Work request |
Every line from the one bearing "-53,9 +53,9 @@" through the last line of the entries should be printed exactly, with no other output.

Extracted data entries |
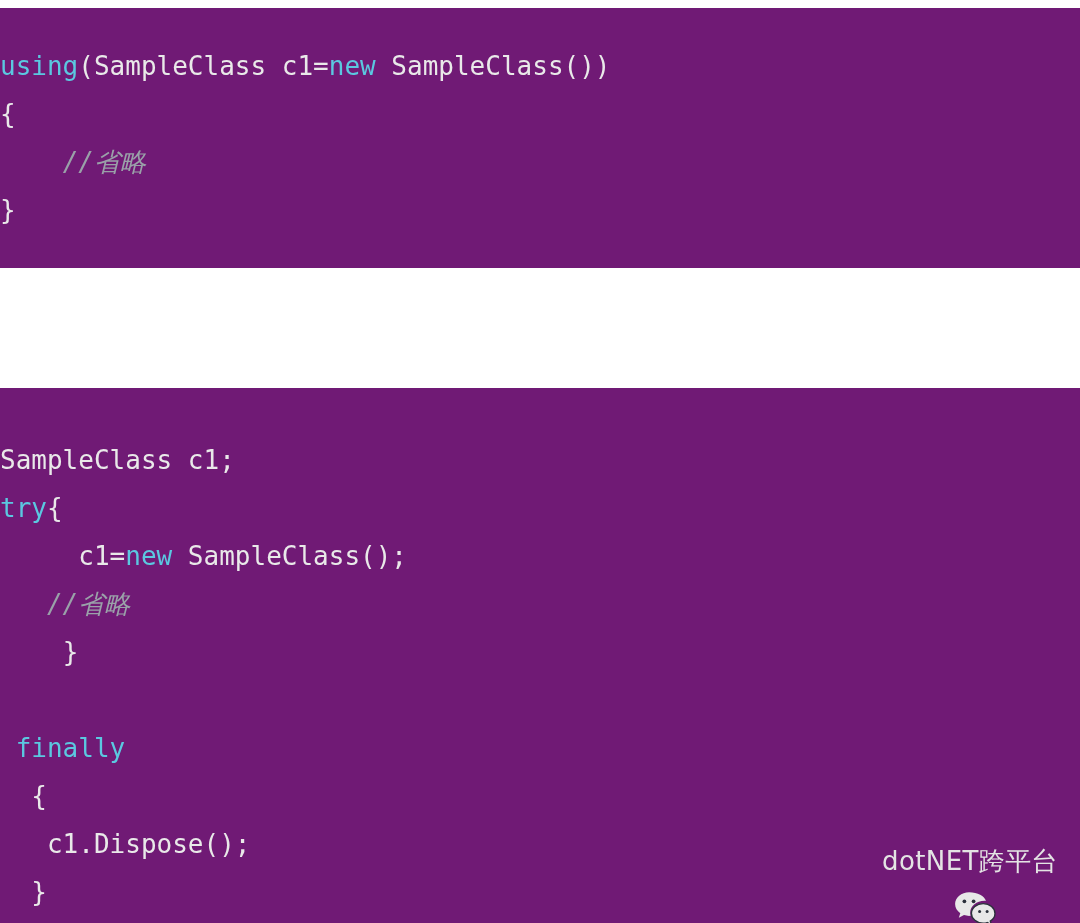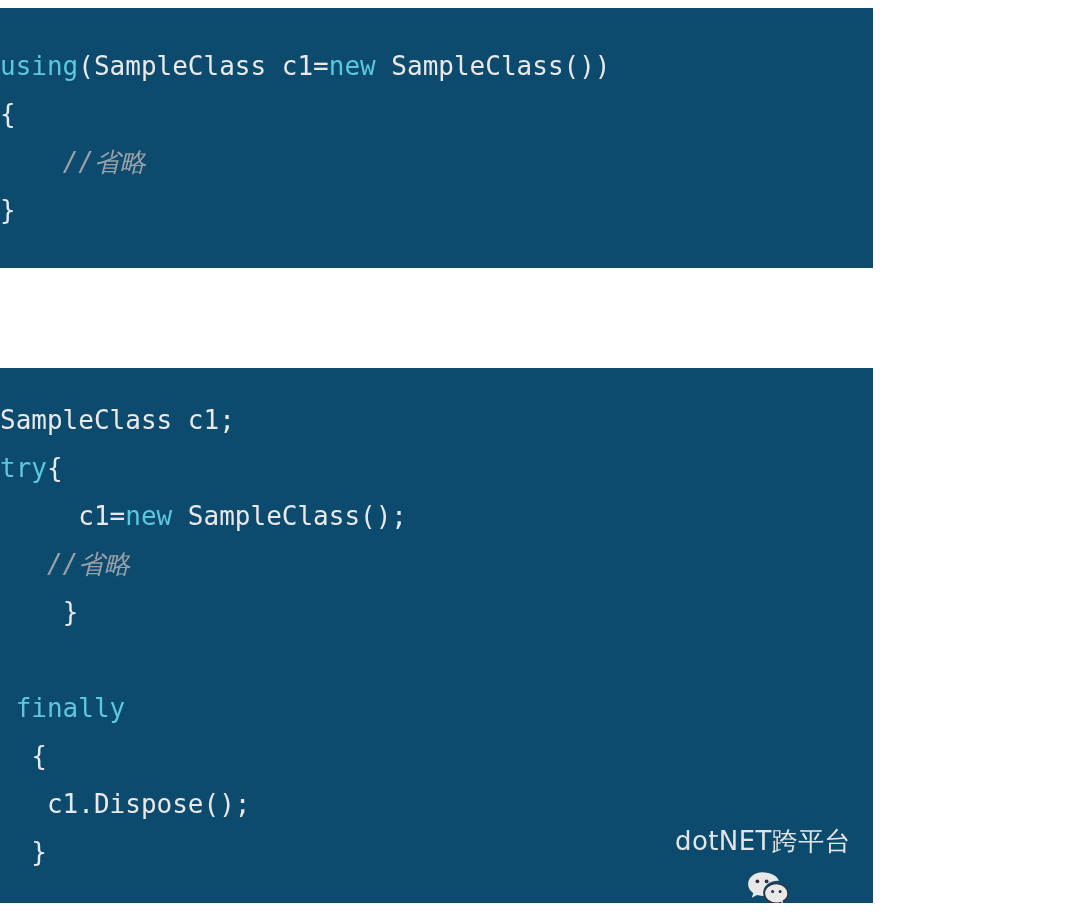--- a/index.html
+++ b/index.html
@@ -35,8 +35,8 @@
   .code-block {
     position: absolute;
     left: 0;
-    width: 873px;
-    background: #0c4a6e;
+    width: 1080px;
+    background: #701a75;
     box-sizing: border-box;
     font-family: "DejaVu Sans Mono", "Liberation Mono", monospace;
     font-size: 26px;

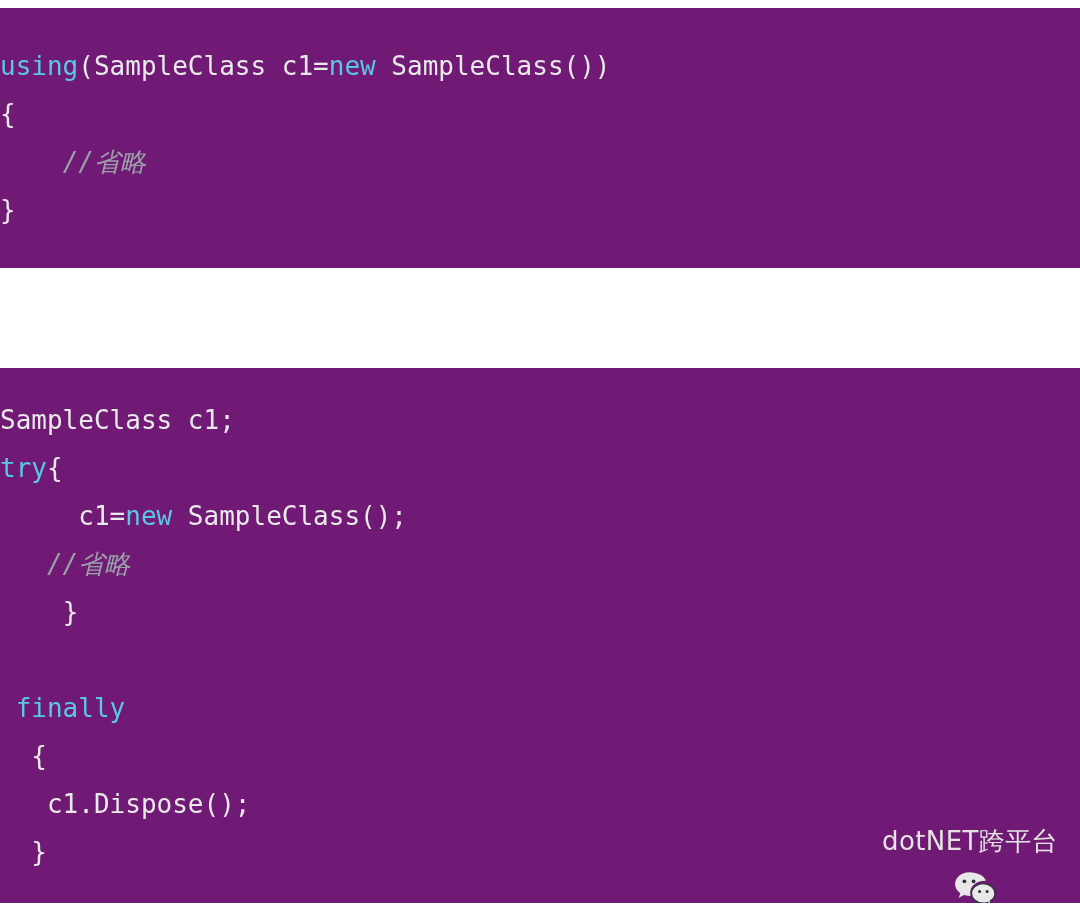--- a/index.html
+++ b/index.html
@@ -53,9 +53,9 @@
   }
 
   #code-block-2 {
-    top: 368px;
+    top: 388px;
     height: 535px;
-    padding-top: 28px;
+    padding-top: 48px;
   }
 
   .code-line {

Result of the task |
@@ -53,9 +53,9 @@
   }
 
   #code-block-2 {
-    top: 368px;
+    top: 388px;
     height: 535px;
-    padding-top: 28px;
+    padding-top: 48px;
   }
 
   .code-line {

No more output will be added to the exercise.